# # Data Preprocessing

In [584]:
import os
import pandas as pd

directory = '../Daten/firsttry/'

averaged_path = '../Daten/averaged_data.csv'

if os.path.exists(averaged_path):
    os.remove(averaged_path)
    print(f"Removed {averaged_path}")


# Get list of CSV files
csv_files = [file for file in os.listdir(directory) if file.endswith('.csv')]

print(csv_files)

averaged_data = pd.DataFrame()

for file in csv_files:
    print(f"Processing {file}...")
    df = pd.read_csv(directory + file, sep=';')
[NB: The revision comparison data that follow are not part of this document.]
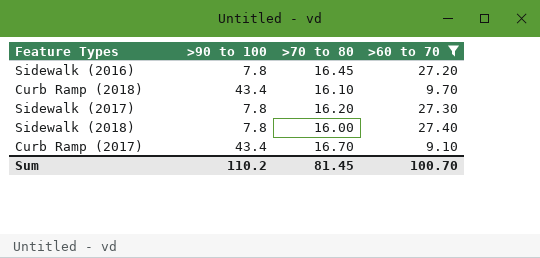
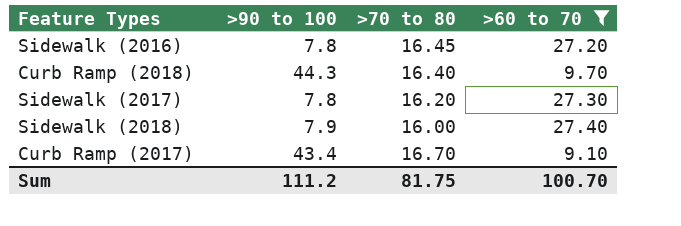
Curb Ramp (2018) | >90 to 100: 43.4 -> 44.3
Curb Ramp (2018) | >70 to 80: 16.10 -> 16.40
Sidewalk (2018) | >90 to 100: 7.8 -> 7.9
Sum | >90 to 100: 110.2 -> 111.2
Sum | >70 to 80: 81.45 -> 81.75

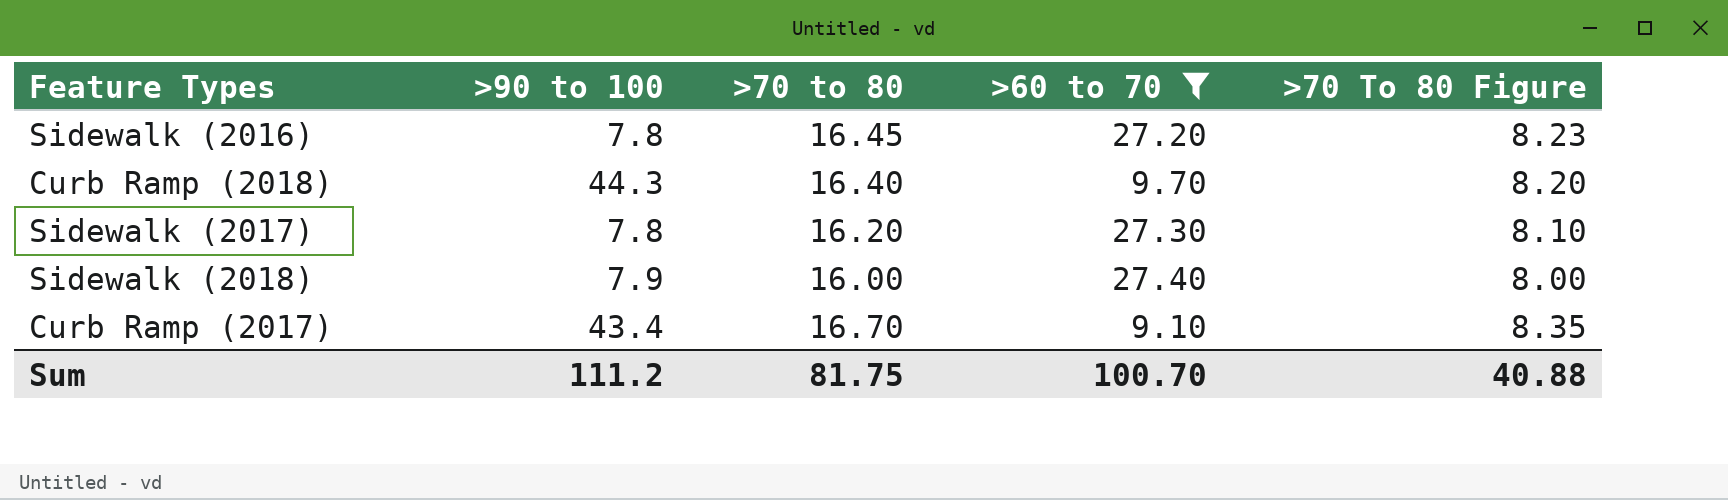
column >70 To 80 Figure | formula: none -> [>70 to 80] * 0.5

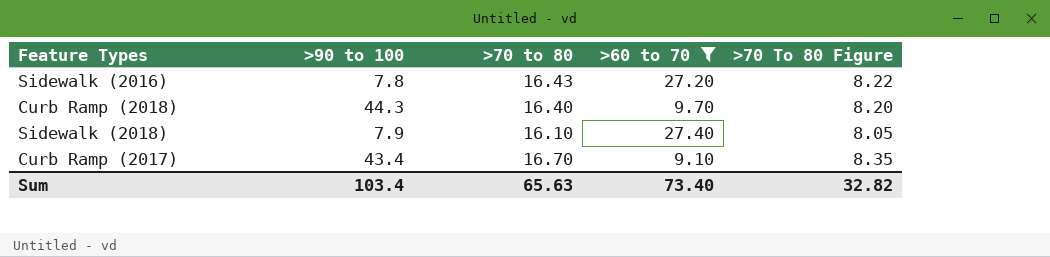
row Sidewalk (2017): 7.8 | 16.20 | 27.30 | 8.10 -> none
Sidewalk (2016) | >70 to 80: 16.45 -> 16.43
Sidewalk (2016) | >70 To 80 Figure: 8.23 -> 8.22
Sidewalk (2018) | >70 to 80: 16.00 -> 16.10
Sidewalk (2018) | >70 To 80 Figure: 8.00 -> 8.05
Sum | >90 to 100: 111.2 -> 103.4
Sum | >70 to 80: 81.75 -> 65.63
Sum | >60 to 70: 100.70 -> 73.40
Sum | >70 To 80 Figure: 40.88 -> 32.82

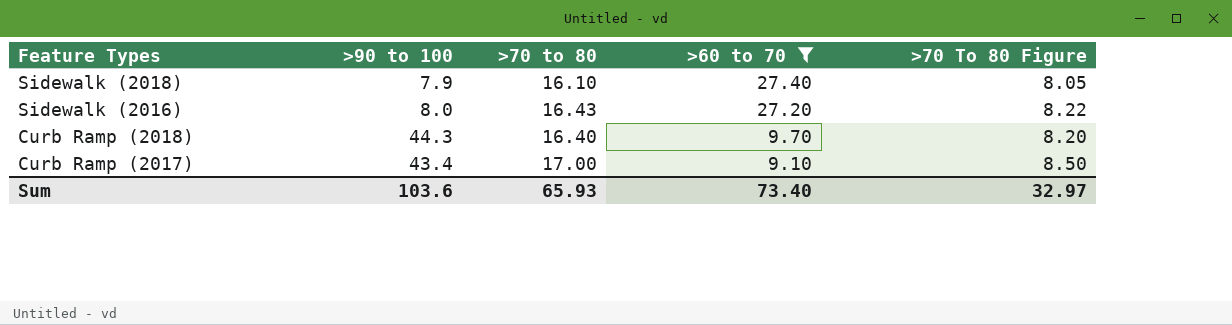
row order: none -> Feature Types descending
Sidewalk (2016) | >90 to 100: 7.8 -> 8.0
Curb Ramp (2017) | >70 to 80: 16.70 -> 17.00
Curb Ramp (2017) | >70 To 80 Figure: 8.35 -> 8.50
Sum | >90 to 100: 103.4 -> 103.6
Sum | >70 to 80: 65.63 -> 65.93
Sum | >70 To 80 Figure: 32.82 -> 32.97

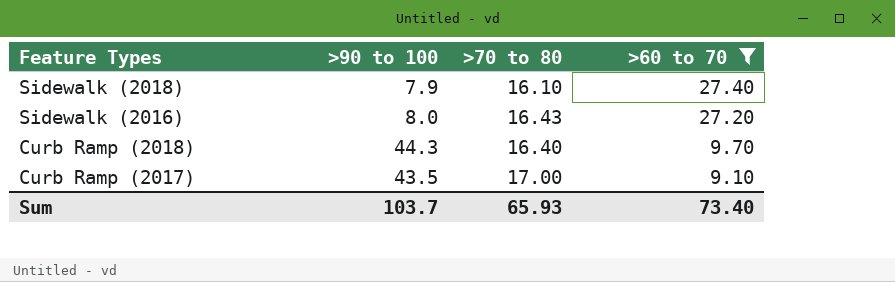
column >70 To 80 Figure | formula: [>70 to 80] * 0.5 -> none
Curb Ramp (2017) | >90 to 100: 43.4 -> 43.5
Sum | >90 to 100: 103.6 -> 103.7

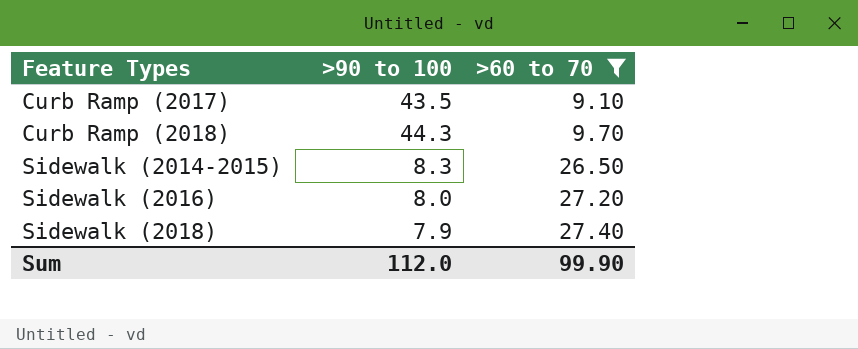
row order: Feature Types descending -> Feature Types ascending
column >70 to 80 | position: 3 -> none
row Sidewalk (2014-2015): none -> 8.3 | 26.50
Sum | >90 to 100: 103.7 -> 112.0
Sum | >60 to 70: 73.40 -> 99.90

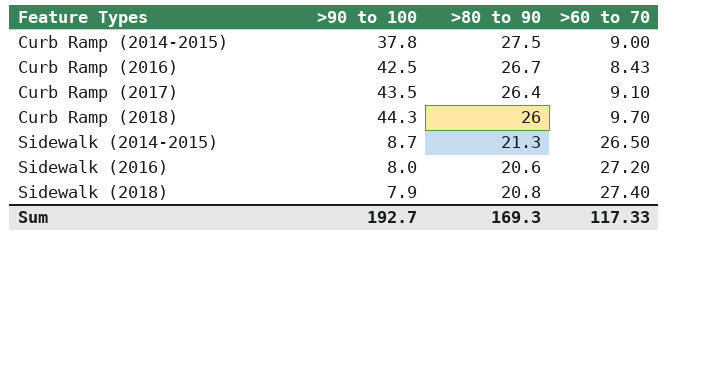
filter: >60 to 70 >= 9.10 -> none
column >80 to 90 | position: none -> 3
Sidewalk (2014-2015) | >90 to 100: 8.3 -> 8.7
Sum | >90 to 100: 112.0 -> 192.7
Sum | >60 to 70: 99.90 -> 117.33

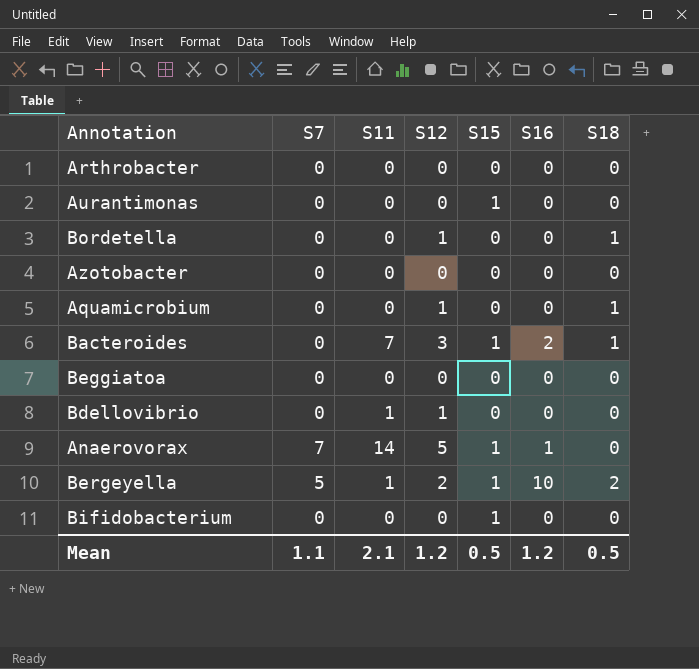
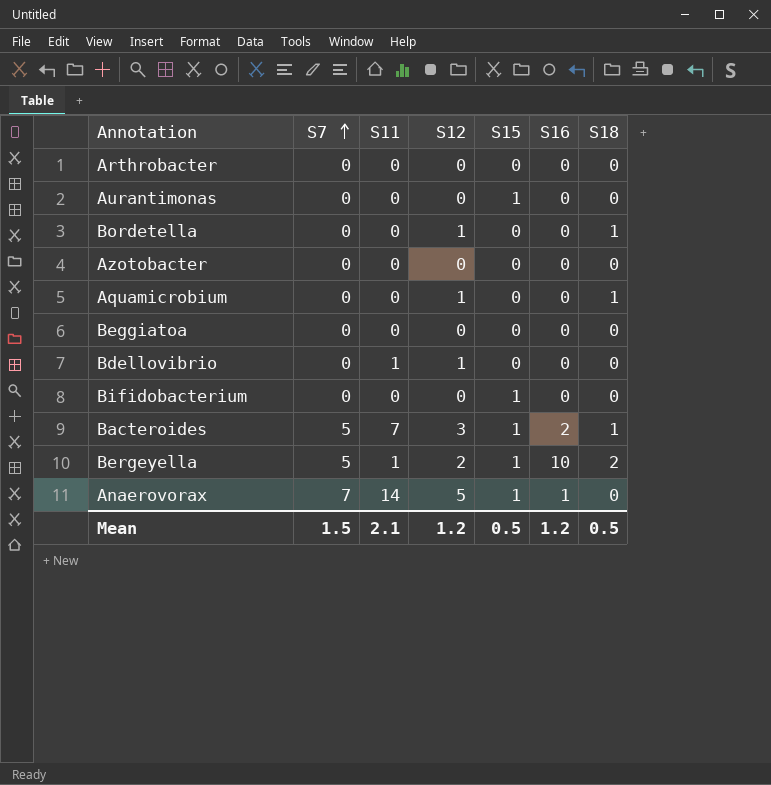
row order: none -> S7 ascending
Bacteroides | S7: 0 -> 5
Mean | S7: 1.1 -> 1.5

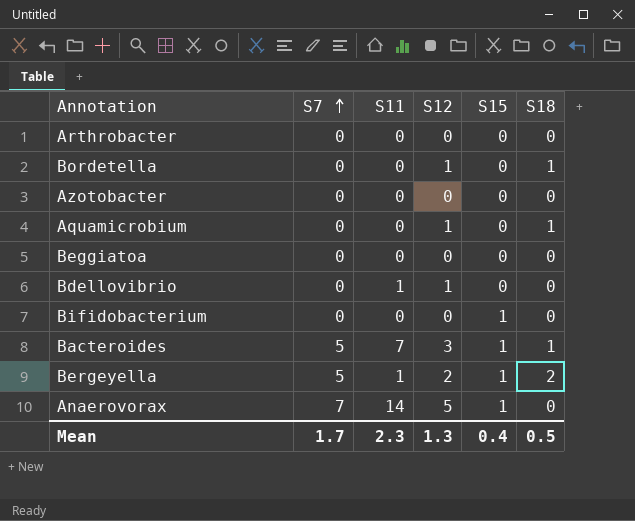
column S16 | position: 6 -> none
row Aurantimonas: 0 | 0 | 0 | 1 | 0 | 0 -> none
Mean | S7: 1.5 -> 1.7
Mean | S11: 2.1 -> 2.3
Mean | S12: 1.2 -> 1.3
Mean | S15: 0.5 -> 0.4

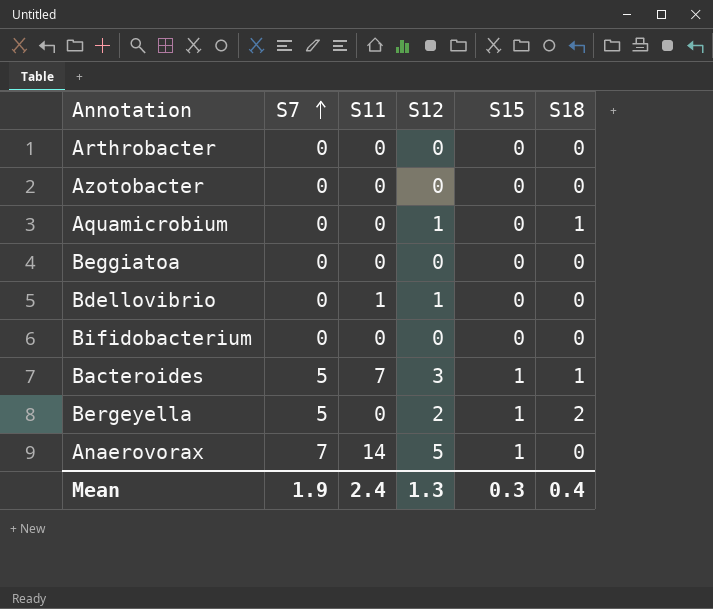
row Bordetella: 0 | 0 | 1 | 0 | 1 -> none
Bifidobacterium | S15: 1 -> 0
Bergeyella | S11: 1 -> 0
Mean | S7: 1.7 -> 1.9
Mean | S11: 2.3 -> 2.4
Mean | S15: 0.4 -> 0.3
Mean | S18: 0.5 -> 0.4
Removed ../Daten/averaged_data.csv
['Outdoor_2024-03-14 21_02_59.csv', 'Indoor_2024-03-11 14_15_41.csv', 'Indoor_2024-03-14 21_14_45.csv', 'Indoor_2024-03-14 21_12_33.csv', 'Outdoor_2024-03-14 20_45_50.csv', 'Outdoor_2024-03-14 20_44_10.csv', 'Indoor_2024-03-14 21_19_23.csv', 'Outdoor_2024-03-14 21_05_28.csv', 'Outdoor_2024-03-14 21_11_04.csv', 'Outdoor_2024-03-14 21_08_18.csv', 'Indoor_2024-03-14 16_21_11.csv']
Processing Outdoor_2024-03-14 21_02_59.csv...
Processing Indoor_2024-03-11 14_15_41.csv...
Processing Indoor_2024-03-14 21_14_45.csv...
Processing Indoor_2024-03-14 21_12_33.csv...
Processing Outdoor_2024-03-14 20_45_50.csv...
Processing Outdoor_2024-03-14 20_44_10.csv...
Processing Indoor_2024-03-14 21_19_23.csv...
Processing Outdoor_2024-03-14 21_05_28.csv...
Processing Outdoor_2024-03-14 21_11_04.csv...
Processing Outdoor_2024-03-14 21_08_18.csv...
Processing Indoor_2024-03-14 16_21_11.csv...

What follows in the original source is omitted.